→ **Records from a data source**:
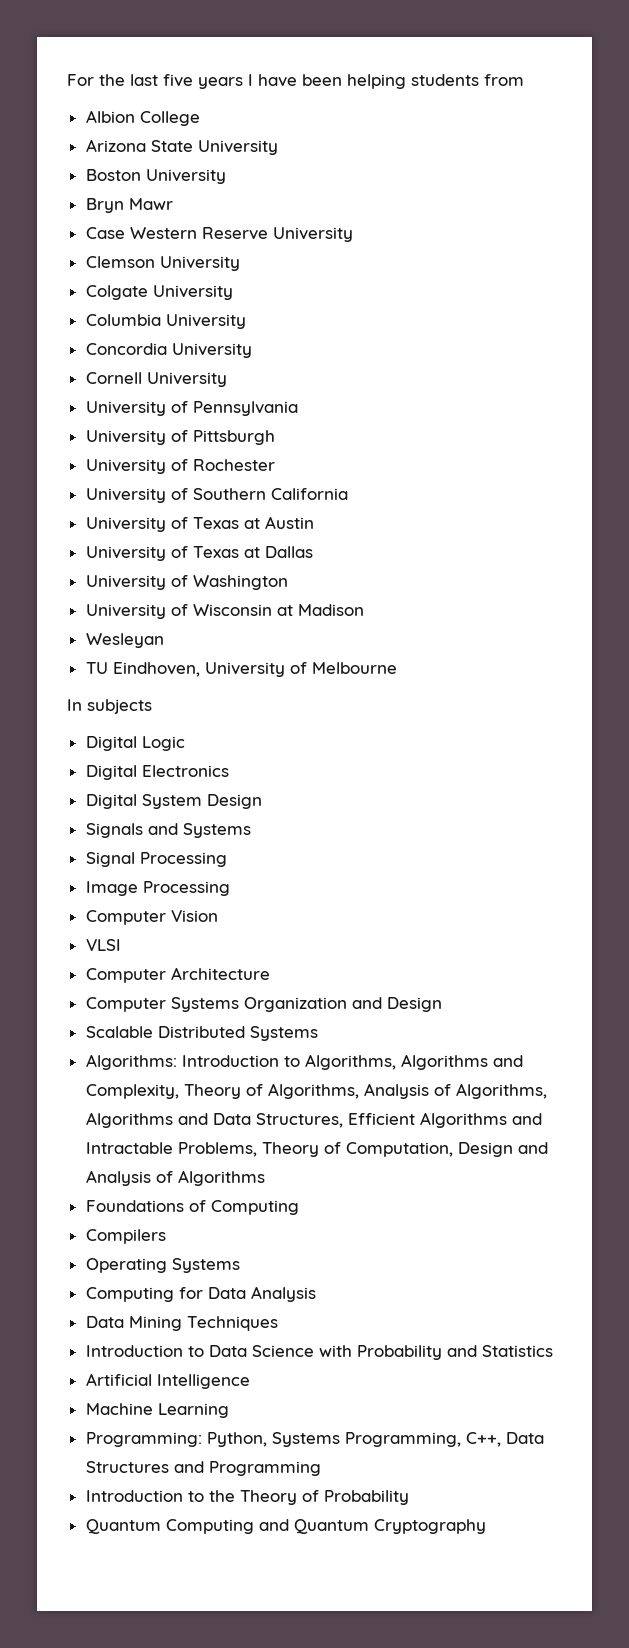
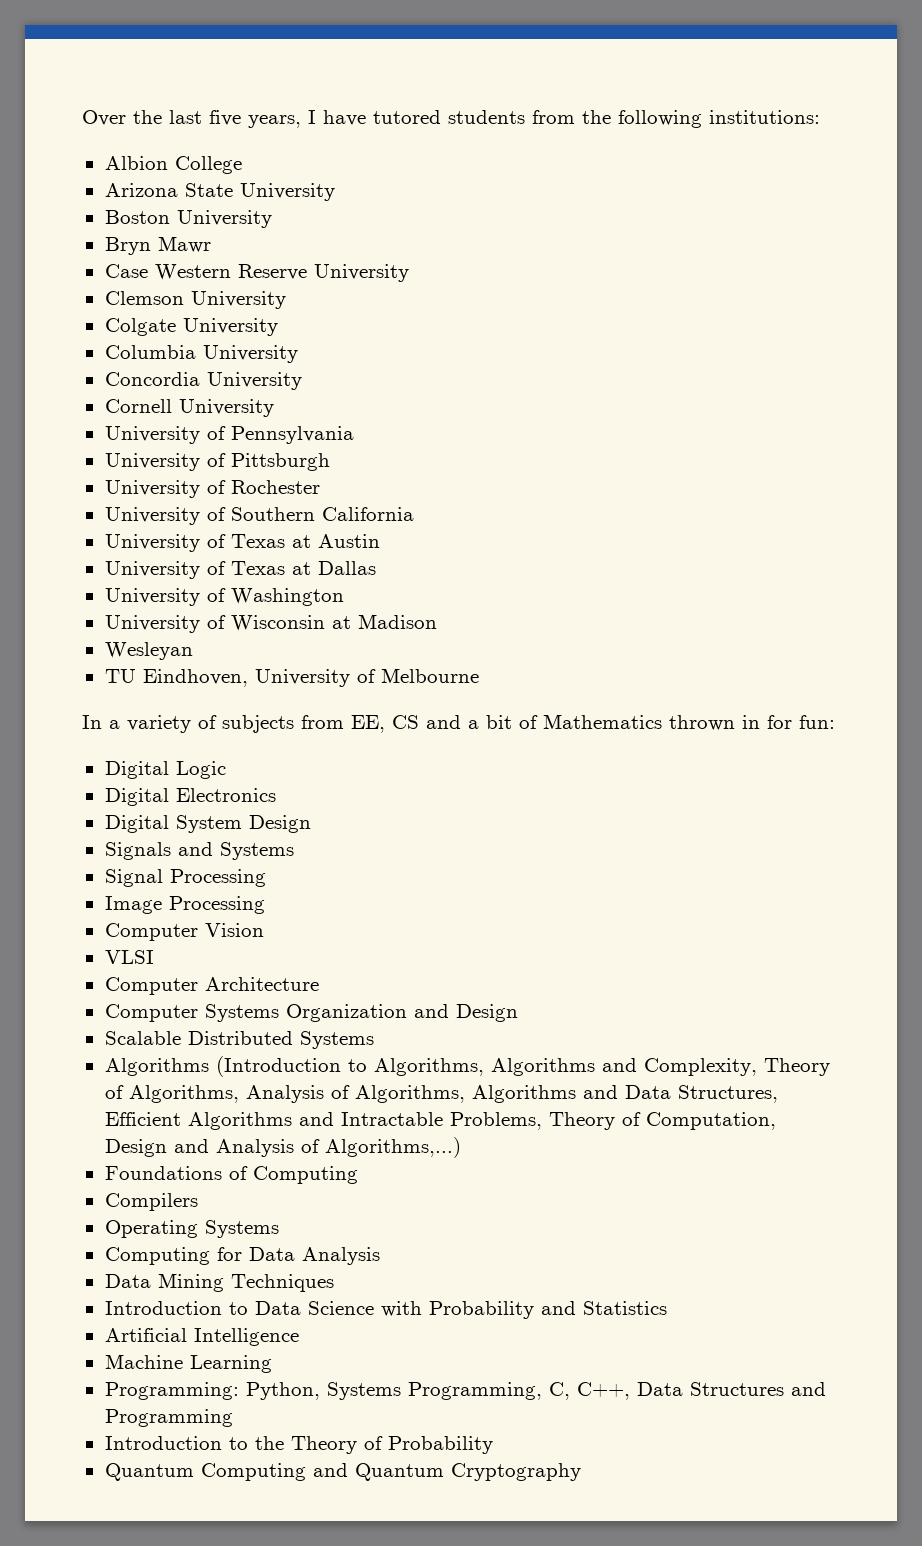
[67,74,94,86] For -> [82,110,126,126] Over
[198,77,243,89] years -> [248,115,301,128] years,
[302,74,406,89] been helping -> [373,110,441,124] tutored
(524, 80) none -> [582,110,820,128] the following institutions:
[87,699,152,714] subjects -> [109,714,835,733] a variety of subjects from EE, CS and a bit of Mathematics thrown in for fun:
[85,1054,279,1070] Algorithms: Introduction -> [104,1056,341,1077] Algorithms (Introduction
[177,1170,265,1186] Algorithms -> [324,1137,461,1158] Algorithms,...)
(461, 1439) none -> [548,1382,570,1400] C,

→ **EXERCISE BRIEF**:
Go through the data above and copy each line that holds the word "Algorithms".

→ **RESPONSE BOX**:
[85,1054,279,1070] Algorithms: Introduction -> [104,1056,341,1077] Algorithms (Introduction
[177,1170,265,1186] Algorithms -> [324,1137,461,1158] Algorithms,...)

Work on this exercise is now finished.